L’incipit riferisce di un “silenzio generale” che circonderebbe la riforma che è approdata in aula alla Camera proprio in questi giorni : essendo dotati di una accurata rassegna stampa, potrei smentire con una serie di faldoni corposa e pesante questa affermazione.
Credo che si tratti della riforma, in materia di professioni, che più ha coinvolto i media, a partire da tre anni fa, quando si mise in cantiere un testo che approdò al Senato, e dopo una lunga attesa, molti ostacoli, molti espedienti per interromperne o rallentare il cammino, fu approvato da una larga maggioranza prima in Commissione e poi in aula.

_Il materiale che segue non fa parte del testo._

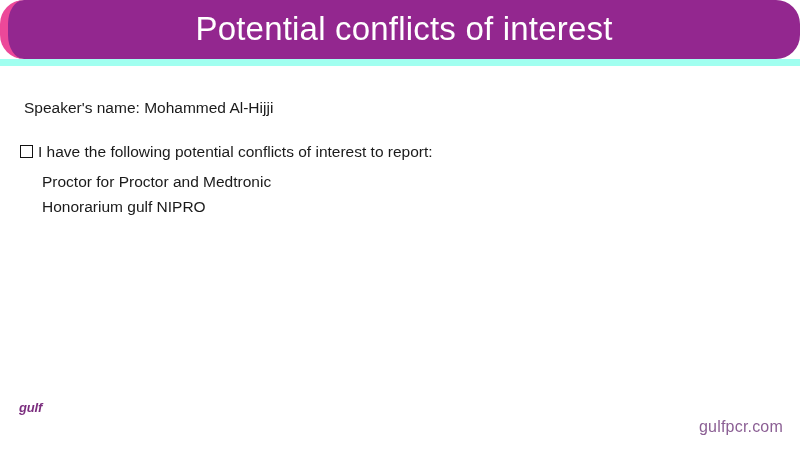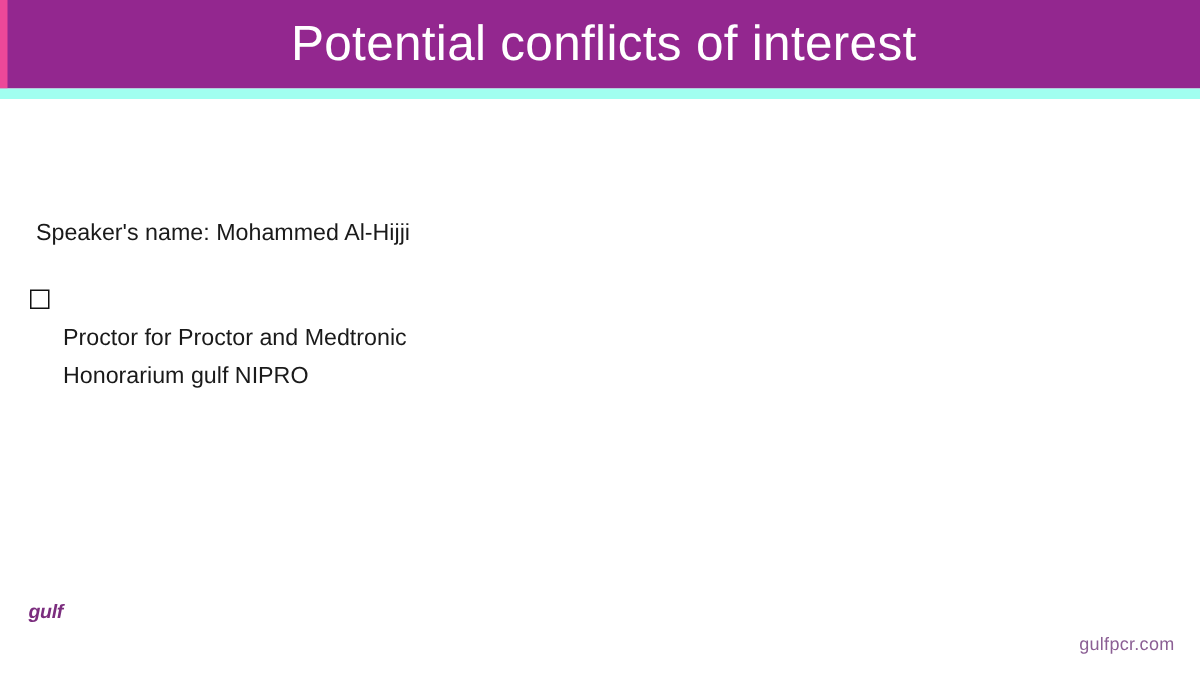"Potential conflicts of interest" .title-banner { border-left: 5px solid #ec4899 -> 8px solid #ec4899; border-radius: none -> 24px }
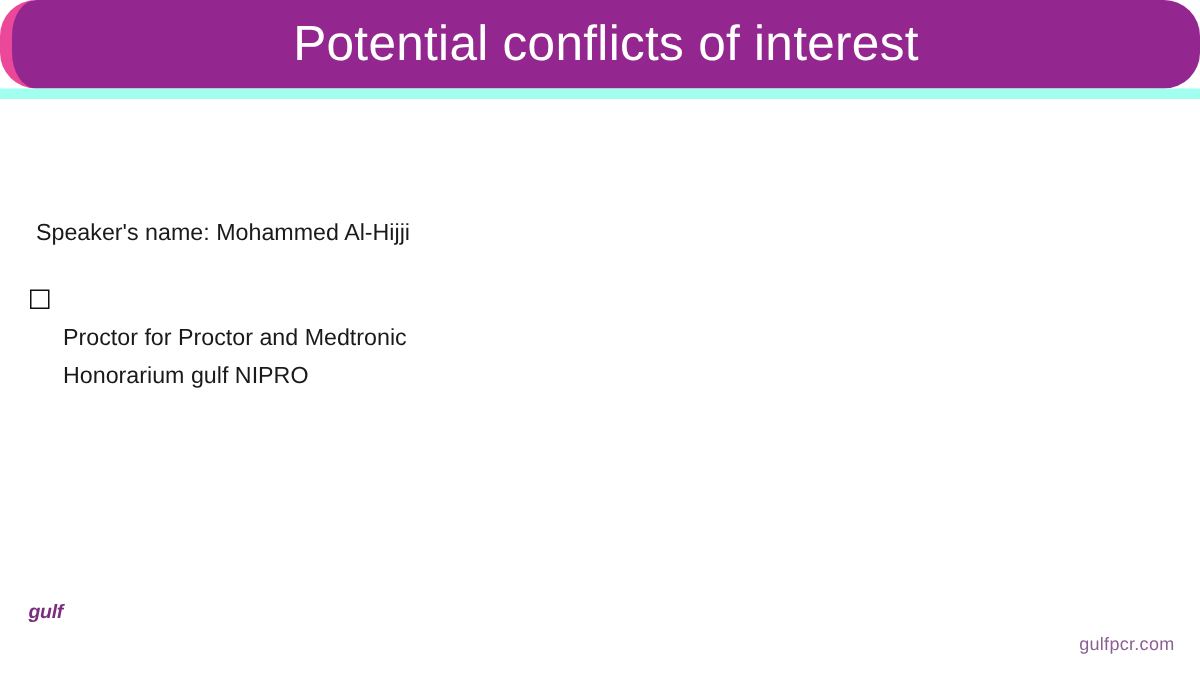"Speaker's name: Mohammed Al-Hijji" .body-area { margin-top: 48px -> none }
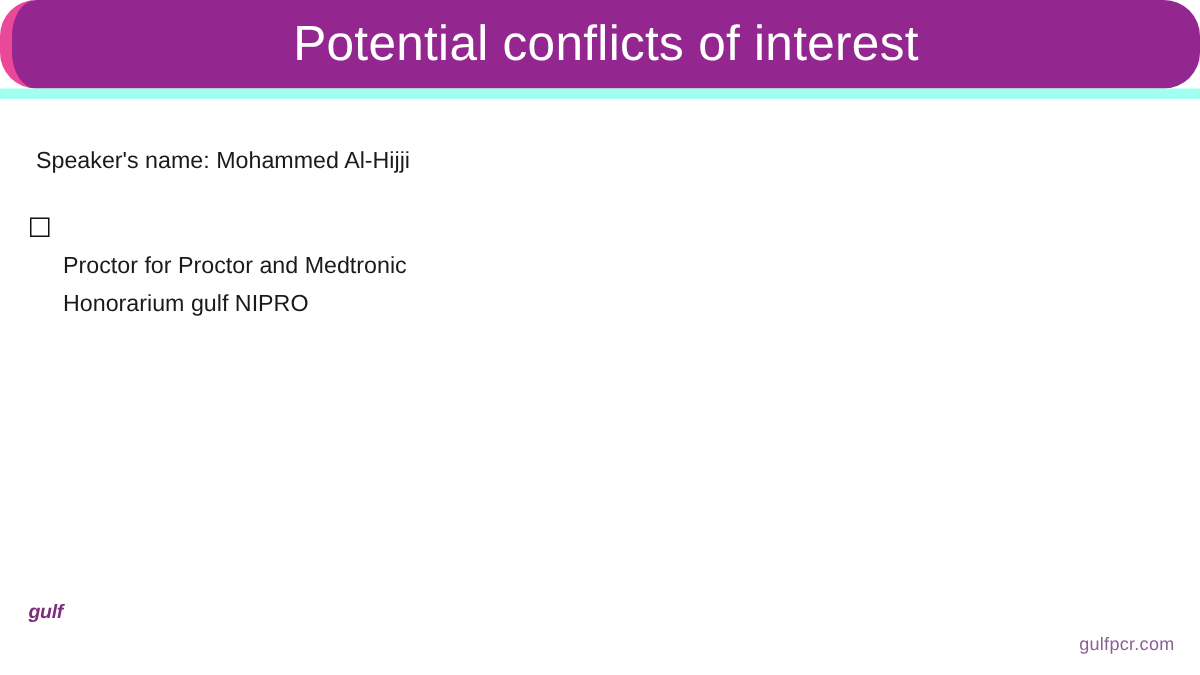"I have the following potential" span { html: none -> <span>I have the following potential conflicts of interest to report:</span> }
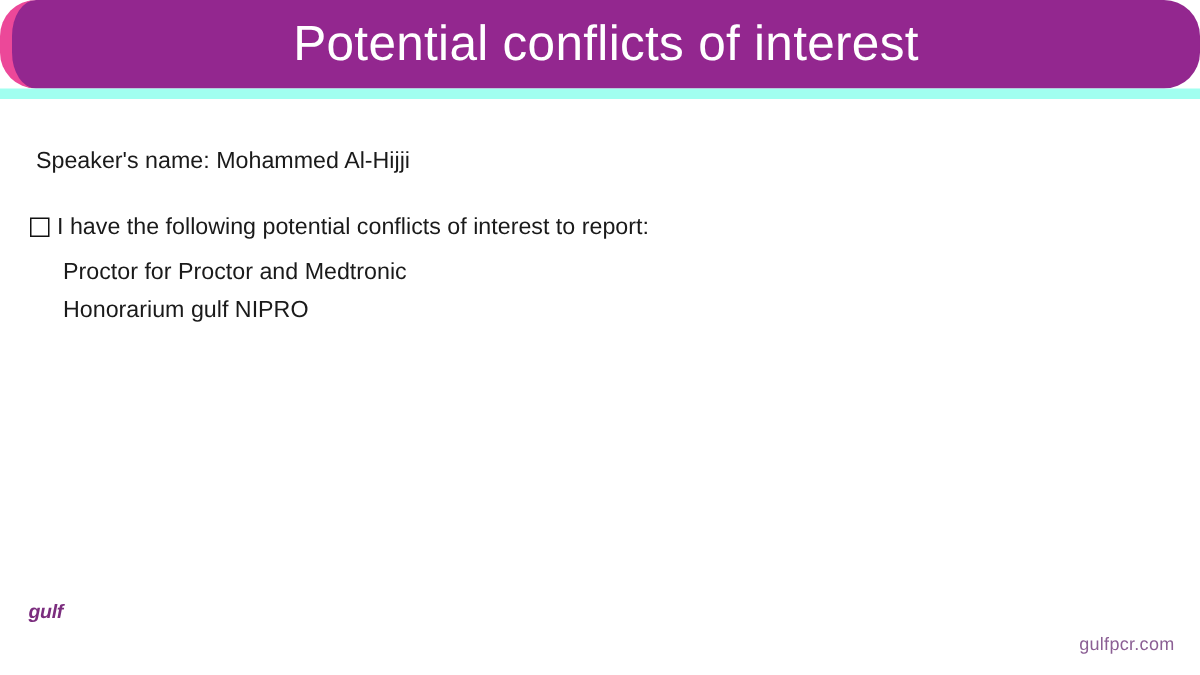"gulfpcr.com" .site-url { font-size: 12px -> 16px }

Mi spiace che il professor Ainis sostenga che l’approvazione di un ramo del Parlamento e poi il prosieguo dell’iter sia frutto della “lobby” dei 133 avvocati parlamentari perché questa affermazione è al tempo stesso offensiva per loro e inconsistente per i lettori: la riforma della professione forense attende dal 1961 (Congresso di Genova) di essere esaminata dai Parlamenti che si sono succeduti nel corso di questi cinquant’anni.

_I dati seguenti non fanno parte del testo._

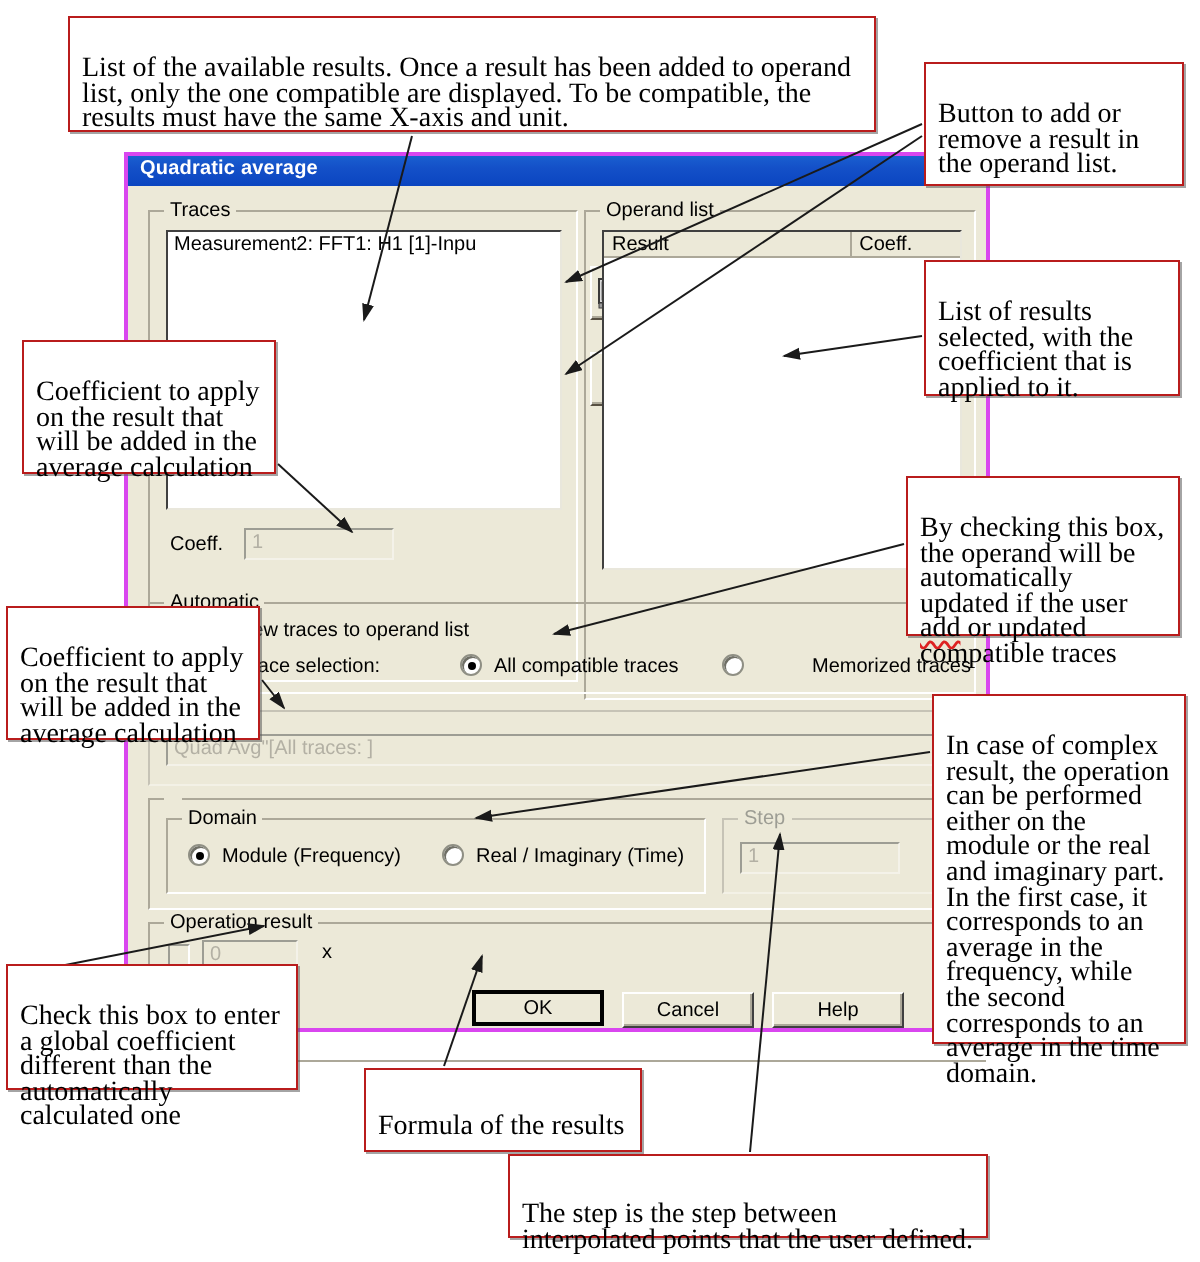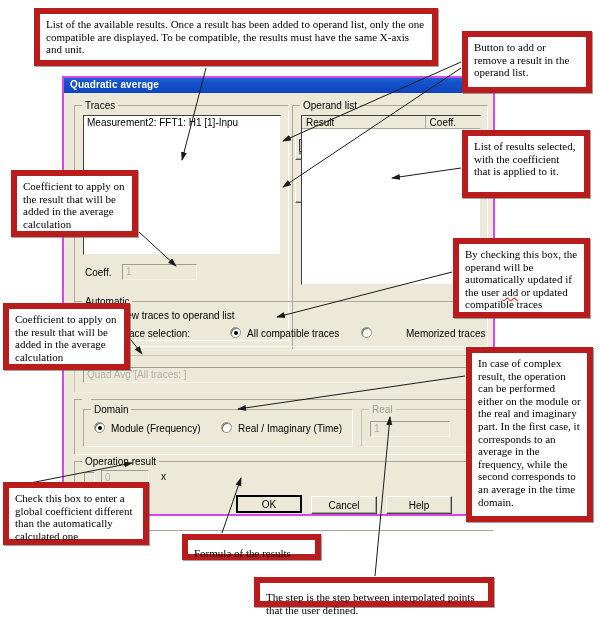"List of the available results." .callout { border: 6px solid #b91c1c -> 1px solid #b91c1c; font-size: 11px -> 14px; padding: 4px 6px -> 20px 6px }
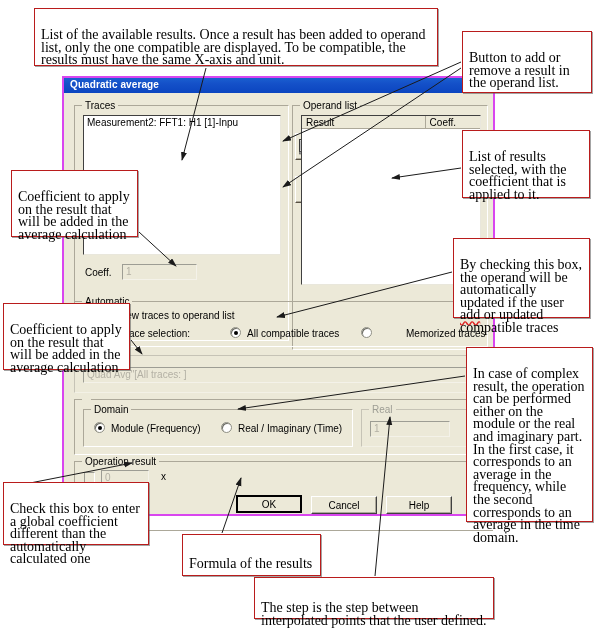"Real" span.gl { text: Real -> Step }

Altrettanto offensiva è la virulenza con cui l’Autore si scaglia contro la riforma, bollandola come espressione della “dottrina fascista delle corporazioni”: la riforma contiene molte innovazioni, rispetto alla legge del 1933, volte alla qualificazione degli studi di Giurisprudenza, del tirocinio, della qualificazione professionale attraverso l’aggiornamento continuo e le specializzazioni, rafforza le garanzie per gli assistiti, introducendo l’assicurazione obbligatoria della responsabilità professionale, e molte altre previsioni che collocano l’attività forense in un mercato più concorrenziale.
Se invece l’aggettivazione è utilizzata come un’arma per gettare discredito sul sistema ordinistico, basterebbe aver seguito la discussione ampia, colta, precisa che si è sviluppata in questo triennio all’interno dell’ Avvocatura e all’esterno, con le diverse istituzioni che se ne occupano, per comprendere quanto sia fallace ogni sistema alternativo, e come il nostro sia in linea con le prescrizioni comunitarie e con i modelli che si sono via via formati in Europa.
Il professor Ainis si scaglia anche contro il Consiglio nazionale forense, ragione per la quale ho sentito il dovere di confutare i suoi argomenti, che altrimenti avrei lasciato correre per la loro … giusta collocazione: mi fa specie che egli non conosca la giurisprudenza della Corte costituzionale e della Corte di Cassazione, che ne hanno da molti anni legittimato non solo il ruolo – qualificandolo come giudice speciale – ma anche il rilievo istituzionale, quale ente pubblico non economico rappresentativo dell’intera categoria forense.
E come giudice – che si occupa dei ricorsi degli incolpati avverso i provvedimenti sanzionatori di prime cure – il CNF svolge la sua attività: posso apparire pochi i procedimenti trattati? Il professor Ainis non ha mai controllato, e se lo avesse fatto, avrebbe per correttezza dovuto parlarne, quanti sono i procedimenti che si concludono in primo grado con l’accettazione della sanzione.
Il professor Ainis fa carico alla categoria di non aver frapposto un argine all’ampliamento eccessivo degli iscritti: se mi avesse consultato o se si fosse informato, avrebbe saputo che è da più di vent’anni che il CNF insiste con tutti i Ministri Guardasigilli che si sono succeduti nella carica per l’introduzione di regole selettive e più qualificanti all’atto dell’esame di abilitazione. Abbiamo subìto, non certo auspicato, la situazione oggi in emersione. Quanto poi alla conformità alle prescrizioni comunitarie della disciplina attualmente all’esame della Camera possono rassicurarlo, se ne fosse il caso (e forse lo sarebbe), gli studi che abbiamo condotto per dimostrare che negli ultimi tempi si è fatto un uso distorto, ideologico, insomma, falso dell’argomento, posto che ogni aspetto della legislazione sull’attività forense è stato vagliato della Corte di Giustizia e conservato nella sua interezza.
Proprio per la sua formazione di costituzionalista il professor Ainis avrebbe dovuto chiedersi se è corretto istituzionalmente che il Governo faccia la gara con il Parlamento a disciplinare la materia.
Il Governo lo farebbe con un “regolamento”, fonte secondaria, che certo non si attaglia – è incostituzionale , insomma – alla materia che riguarda la difesa dei diritti dei cittadini , l’accesso alla giustizia, la protezione dei valori fondanti della nostra società. Gli appare “democratico” lo scavalcamento della volontà del Parlamento ad opera del Governo? Oppure gli ricorda qualche altro momento della nostra tragica storia?